_Task to complete_. Print the entries below word for word; the pictures stay out of your copy.

_Exercise data_.
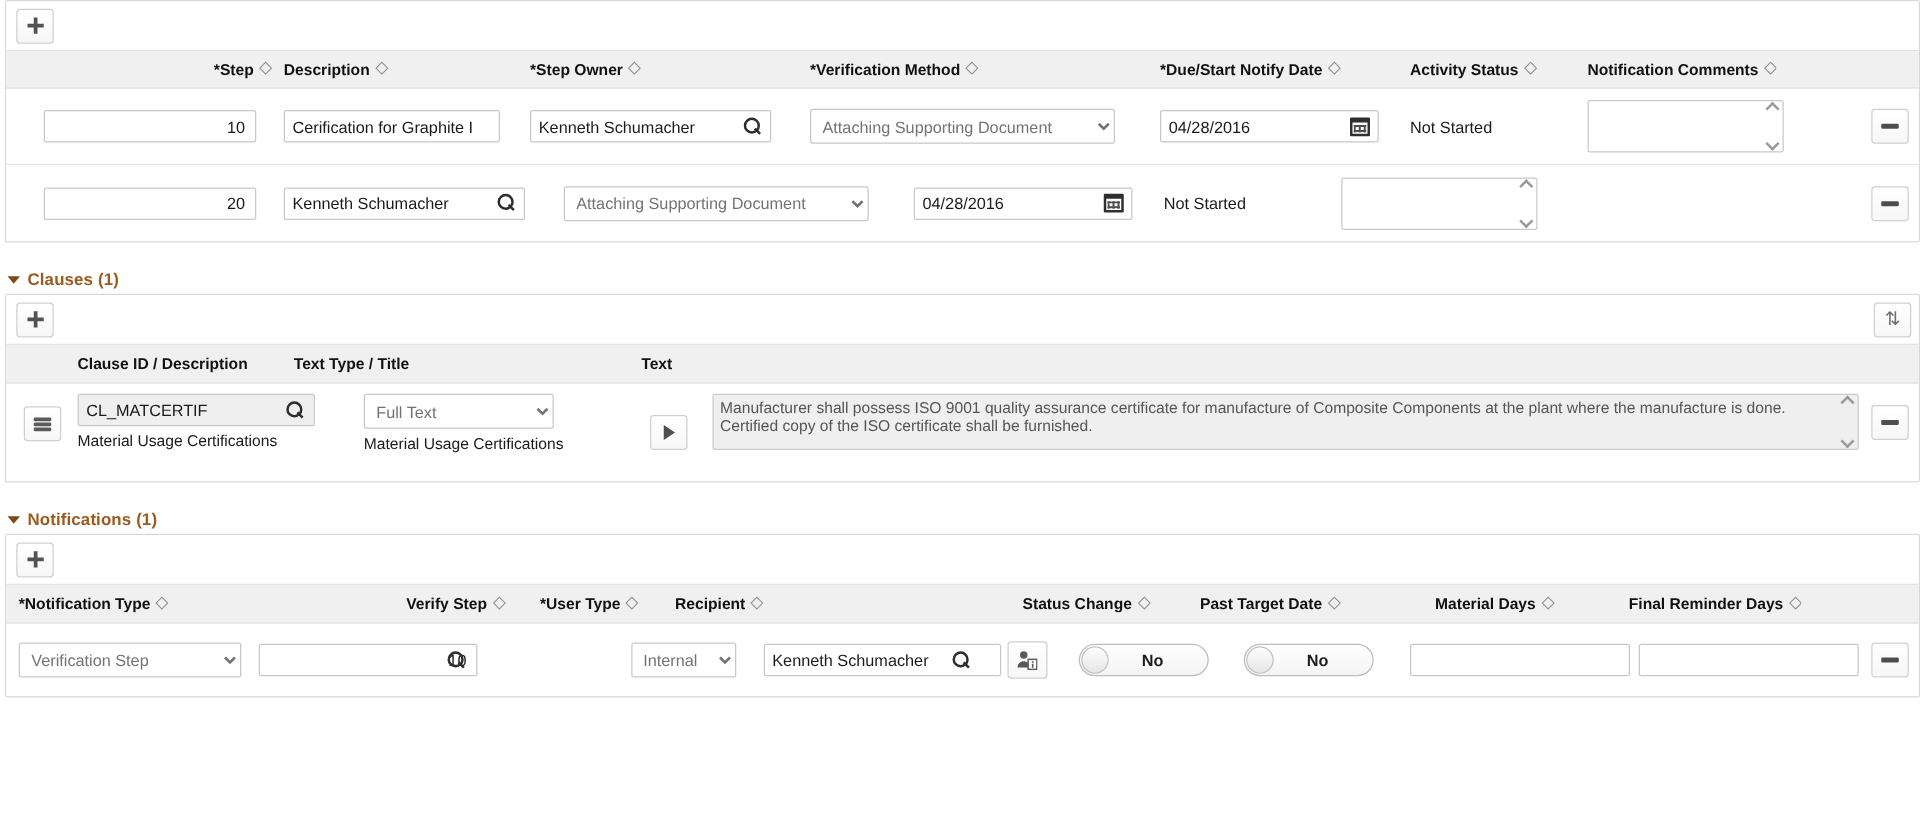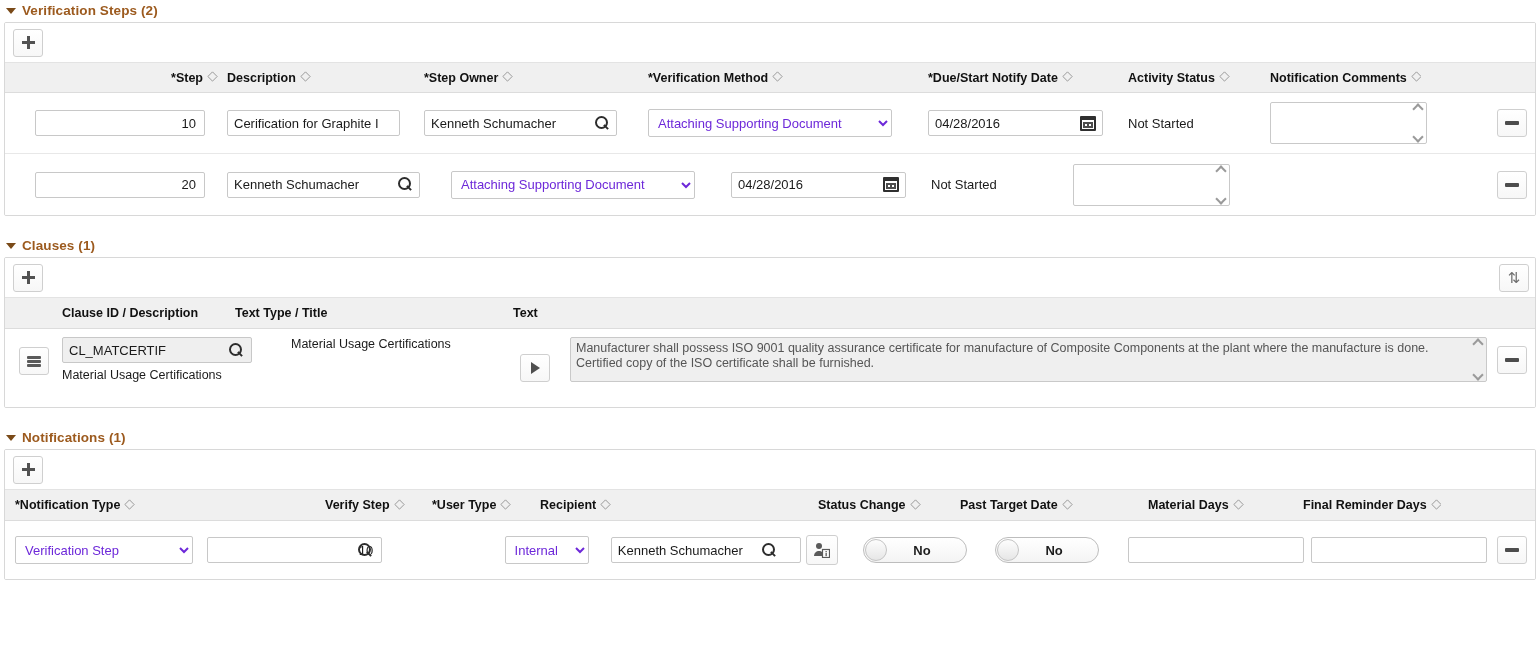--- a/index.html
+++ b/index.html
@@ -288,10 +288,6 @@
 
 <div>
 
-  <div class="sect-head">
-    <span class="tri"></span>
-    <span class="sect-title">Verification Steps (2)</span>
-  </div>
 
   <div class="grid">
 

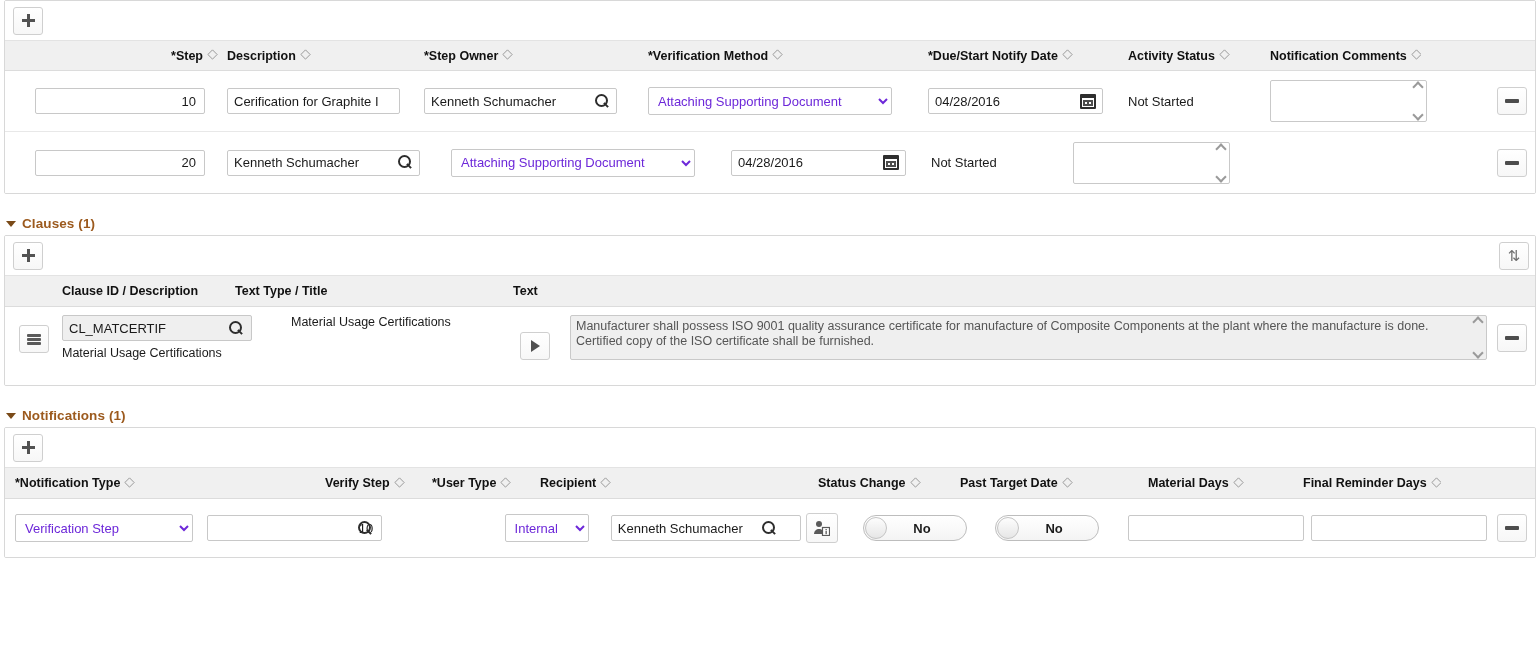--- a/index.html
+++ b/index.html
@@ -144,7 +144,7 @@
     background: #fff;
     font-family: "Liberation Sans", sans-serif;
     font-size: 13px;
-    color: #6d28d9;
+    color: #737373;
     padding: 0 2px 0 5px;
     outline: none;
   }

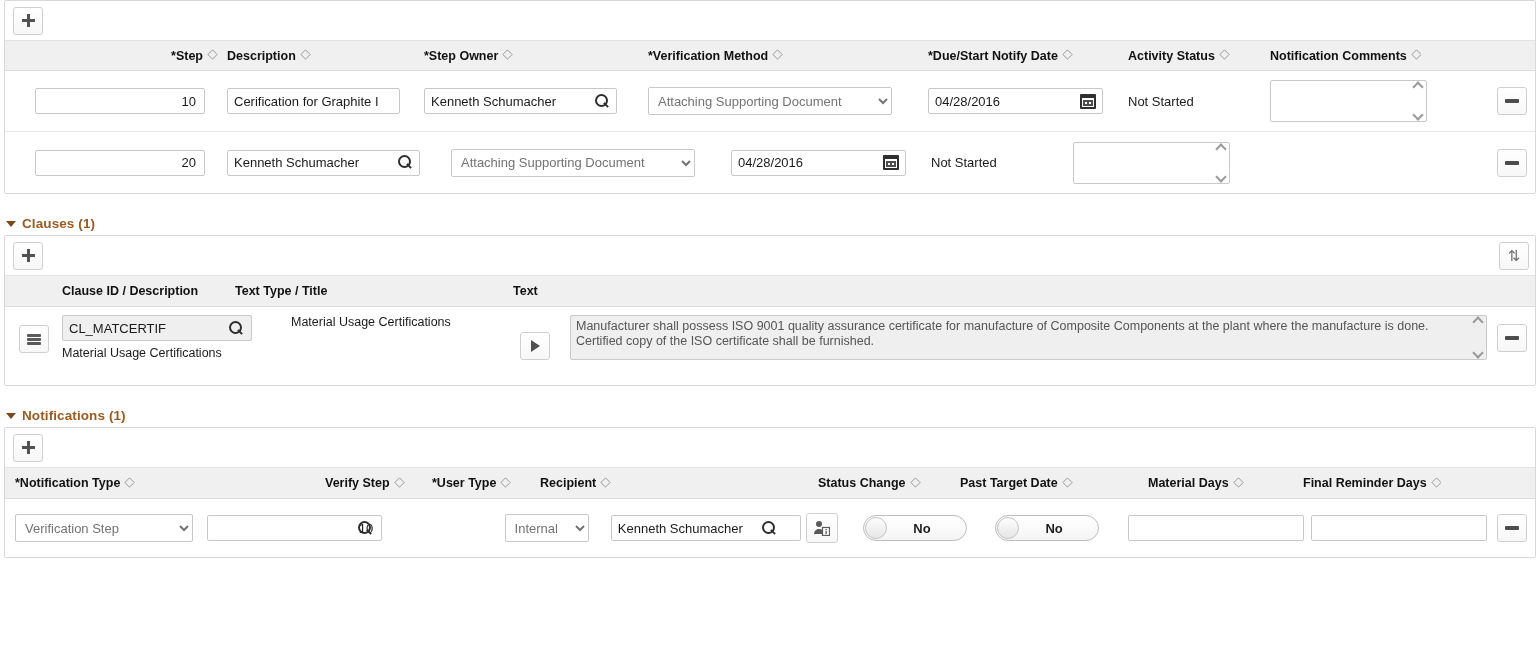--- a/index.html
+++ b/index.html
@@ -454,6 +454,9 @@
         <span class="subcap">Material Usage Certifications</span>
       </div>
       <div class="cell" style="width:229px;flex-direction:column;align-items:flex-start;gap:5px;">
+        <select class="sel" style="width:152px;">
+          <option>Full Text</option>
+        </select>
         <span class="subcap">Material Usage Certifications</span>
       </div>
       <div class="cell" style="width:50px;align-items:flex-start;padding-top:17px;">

_Response box_.
--- a/index.html
+++ b/index.html
@@ -288,10 +288,6 @@
 
 <div>
 
-  <div class="sect-head">
-    <span class="tri"></span>
-    <span class="sect-title">Verification Steps (2)</span>
-  </div>
 
   <div class="grid">
 

--- a/index.html
+++ b/index.html
@@ -144,7 +144,7 @@
     background: #fff;
     font-family: "Liberation Sans", sans-serif;
     font-size: 13px;
-    color: #6d28d9;
+    color: #737373;
     padding: 0 2px 0 5px;
     outline: none;
   }

--- a/index.html
+++ b/index.html
@@ -454,6 +454,9 @@
         <span class="subcap">Material Usage Certifications</span>
       </div>
       <div class="cell" style="width:229px;flex-direction:column;align-items:flex-start;gap:5px;">
+        <select class="sel" style="width:152px;">
+          <option>Full Text</option>
+        </select>
         <span class="subcap">Material Usage Certifications</span>
       </div>
       <div class="cell" style="width:50px;align-items:flex-start;padding-top:17px;">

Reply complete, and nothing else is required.